2. Por Despacho n.º 160/SATOP/90, publicado no 2.º Suplemento ao n.º 52 do Boletim Oficial, de 26 de Dezembro de 1990, alterado pelo Despacho n.º 107/SATOP/91, publicado no BO, n° 26, de 1/07/1991, foi concedido à Ré o terreno, a resgatar ao mar, com a área de 60,782m2, constituído por 3 lotes com a designação de Lote "O", para fins habitacionais, Lote "S" para fins habitacionais e Lote "Pa" para fins industriais.
3. Em conformidade com o estipulado no n.º 1 da cláusula 2.a do aludido despacho de concessão, o prazo de concessão foi fixado em 25 anos, contados a partir da data da outorga da escritura pública do contrato.

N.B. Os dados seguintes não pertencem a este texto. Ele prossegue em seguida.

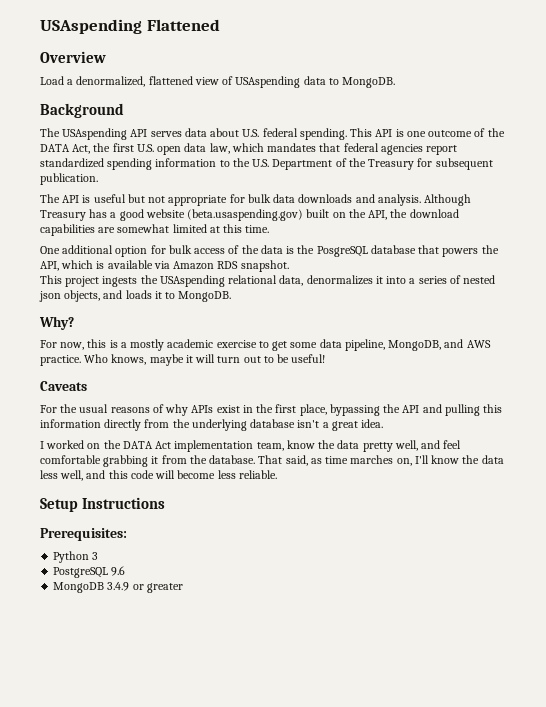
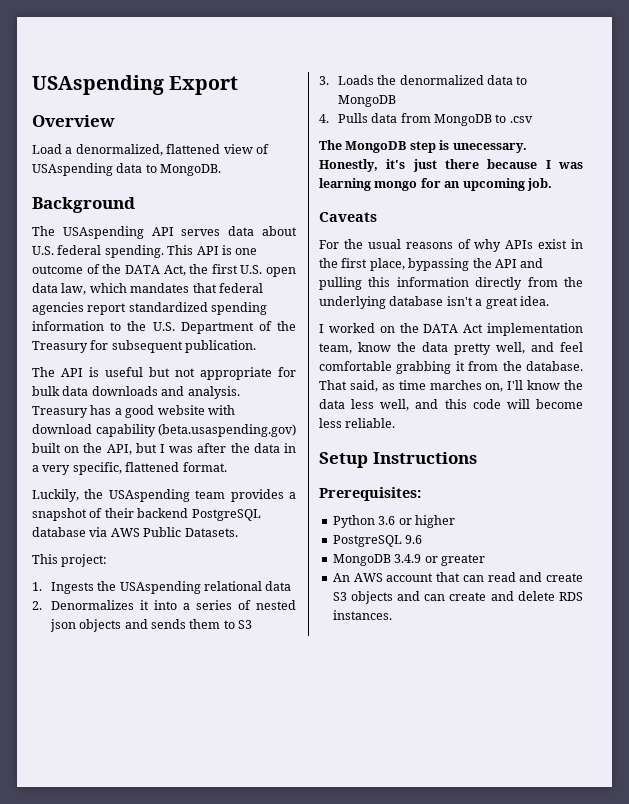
[40,19,220,34] USAspending Flattened -> [32,75,239,95] USAspending Export
[424,194,472,206] Although -> (240, 392) none
(185, 213) none -> [207,405,235,415] [32,424,156,437] with download capability
[390,209,459,218] [40,224,270,236] [40,245,499,257] [40,260,289,272] [40,275,373,287] the download capabilities are somewhat limited at this time. // One additional option for bulk access of the data is the PosgreSQL database that powers the API, which is available via Amazon RDS snapshot. // This project ingests the USAspending relational data, denormalizes -> [135,443,296,453] [32,462,227,475] [32,489,296,502] [32,508,261,521] [32,527,238,537] [32,554,108,567] [32,581,292,594] [32,600,134,610] but I was after the data in a very specific, flattened format. // Luckily, the USAspending team provides a snapshot of their backend PostgreSQL database via AWS Public Datasets. // This project: // 1. Ingests the USAspending relational data // 2. Denormalizes
[64,290,232,302] [39,316,74,330] [40,339,491,351] [40,354,326,366] objects, and loads it to MongoDB. // Why? // For now, this is a mostly academic exercise to get some data pipeline, MongoDB, and AWS practice. Who knows, maybe it will turn out to be useful! -> [79,619,253,632] [319,75,528,85] [337,95,396,107] [319,113,533,126] [319,140,527,153] [319,159,583,172] [319,178,552,191] objects and sends them to S3 // 3. Loads the denormalized data to MongoDB // 4. Pulls data from MongoDB to .csv // The MongoDB step is unecessary. Honestly, it's just there because I was learning mongo for an upcoming job.
[92,552,99,560] 3 -> [378,515,455,528] 3.6 or higher
(183, 588) none -> [332,572,583,582] [332,591,583,604] [332,610,392,620] // An AWS account that can read and create S3 objects and can create and delete RDS instances.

4. Nos termos da cláusula 5ª, n.º 7 do contrato de concessão inicial, titulado pelo Despacho n.º 160/SATOP/90, a DSSOPT dispunha de um prazo de 60 dias para se pronunciar sobre os requerimentos da R., no âmbito da marcha do respectivo processo.

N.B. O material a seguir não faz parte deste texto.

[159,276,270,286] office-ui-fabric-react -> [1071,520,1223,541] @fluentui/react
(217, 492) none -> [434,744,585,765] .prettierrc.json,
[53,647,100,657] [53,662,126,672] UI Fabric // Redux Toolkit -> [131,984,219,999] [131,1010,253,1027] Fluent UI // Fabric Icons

5. Por Despacho n.º 123/SATOP/93, publicado na II Série do Boletim Oficial n.º 35, de 1 de Setembro de 1993, e nos termos que já tinham sido previstos no Despacho n.º 160/SATOP/90, foi à Ré concedida a parcela de terreno designada por “Pb” destinada a ser anexada à parcela “Pa”, constituindo um lote único com a área global de 67.536m2 e destinava-se a viabilizar o projecto de instalação de um “complexo industrial”.
6. As parcelas “Pa” e “Pb” foram anexadas e o respectivo terreno passou a estar descrito sob o n.º 22380 do Livro B68M, com a designação de Lote “P”.

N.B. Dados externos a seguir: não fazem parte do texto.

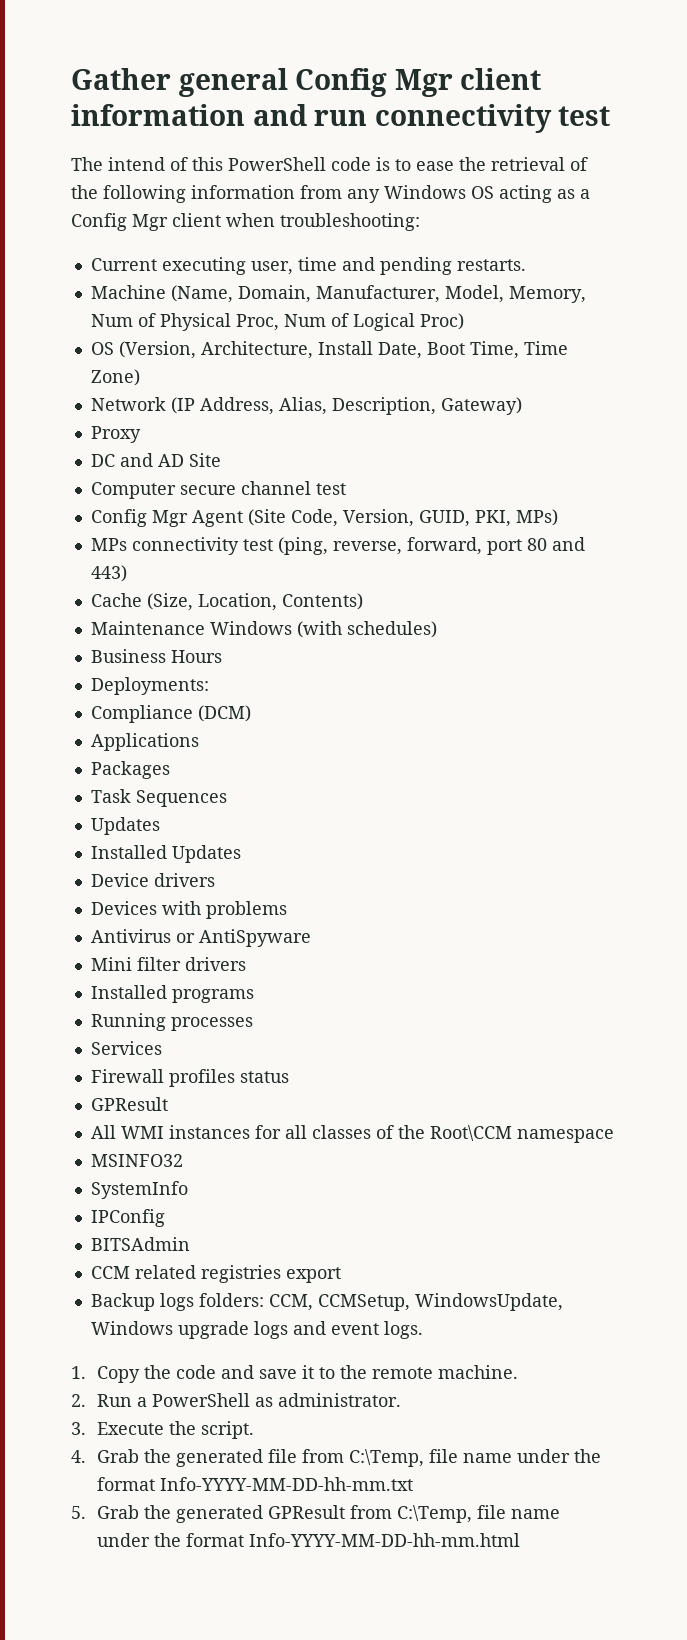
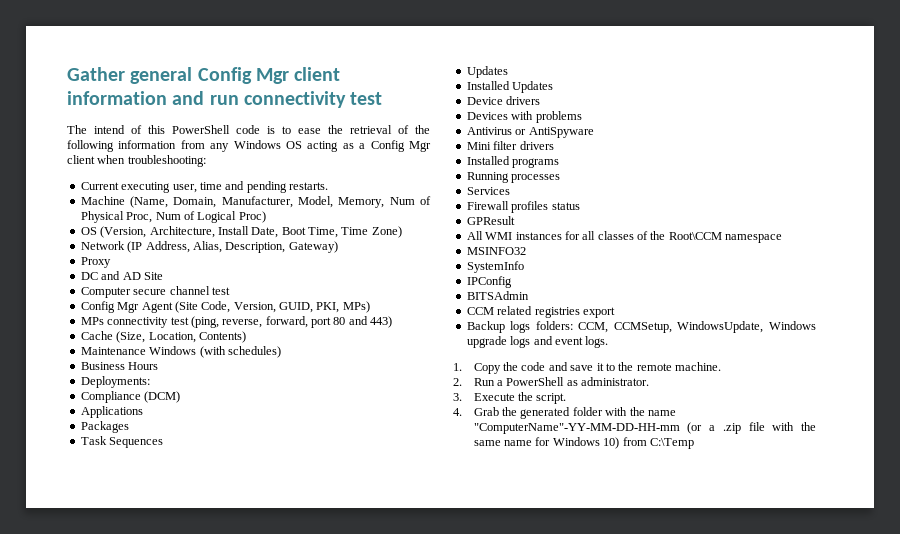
[267,1449,601,1467] [96,1477,413,1491] [71,1505,560,1523] [96,1533,520,1547] file from C:\Temp, file name under the format Info-YYYY-MM-DD-hh-mm.txt // 5. Grab the generated GPResult from C:\Temp, file name under the format Info-YYYY-MM-DD-hh-mm.html -> [572,407,676,416] [473,422,816,434] [473,437,694,449] folder with the name "ComputerName"-YY-MM-DD-HH-mm (or a .zip file with the same name for Windows 10) from C:\Temp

7. Pelo Despacho do Secretário para os Transportes e Obras Públicas n.º 19/2006, publicado no Boletim Oficial da RAEM, n° 9, II Série, de 1 de Março de 2006, tendo em conta o Estudo Prévio de 2005 e as PAOs de 2004 e 2005, foi acordada a alteração de finalidade e o reaproveitamento do lote “P”, com a construção de um edifício, em regime de propriedade horizontal, constituído por um pódio com 5 pisos, sobre o qual assentam 18 torres com 47 pisos cada uma, afectado às seguintes finalidades e áreas brutas de construção (cfr. a redacção conferida à cláusula 3.ª, n.º 2.3, do contrato de concessão de arrendamento pelo artigo 1.º dos termos e condições do contrato constantes do Anexo ao Despacho n.º 19/2006):
a) - Habitação: 599.730m2
b) - Comércio: 100.000m2
c) - Estacionamento: 116.400m2
d) - Área livre: 50.600m2
8. O prazo de aproveitamento foi acordado em 96 meses contados a partir da data da publicação no Boletim Oficial da RAEM do despacho que titulasse a referida revisão.
9. A Ré e os Autores celebraram, em 21 de Março de 2011, o “Contrato-Promessa de Compra e Venda de Imóvel” (adiante designado por “Contrato-Promessa de Compra e Venda de Imóvel”), que incidia sobre a fracção B (adiante designada por “fracção em causa”) do 20.º andar, do bloco 7, do edifício em construção no “Lote P” (adiante designado por “terreno”), situado em Macau, na Zona da Areia Preta, que se encontrava registado na Conservatória de Registo Predial sob a descrição n.º 22380. (vide doc. 2 da petição inicial)
10. A Ré prometeu vender a fracção em causa, enquanto os Autores prometeram comprá-la, mediante o preço de HKD$6.776.000,00, equivalente a MOP6.979.280,00. (vide doc. 2 da petição inicial)
11. Em cumprimento da cláusula 3.ª, n.º 3a, do Contrato-Promessa de Compra e Venda de Imóvel, os Autores efectuaram, respectivamente em 11 e 23 de Fevereiro de 2011, pagamentos à Ré das quantias de HKD$200.000,00 e de HKD$477.600,00, perfazendo o valor total de HKD$677.600,00, equivalente a MOP697.928,00. (vide docs, 3 e 4 da petição inicial)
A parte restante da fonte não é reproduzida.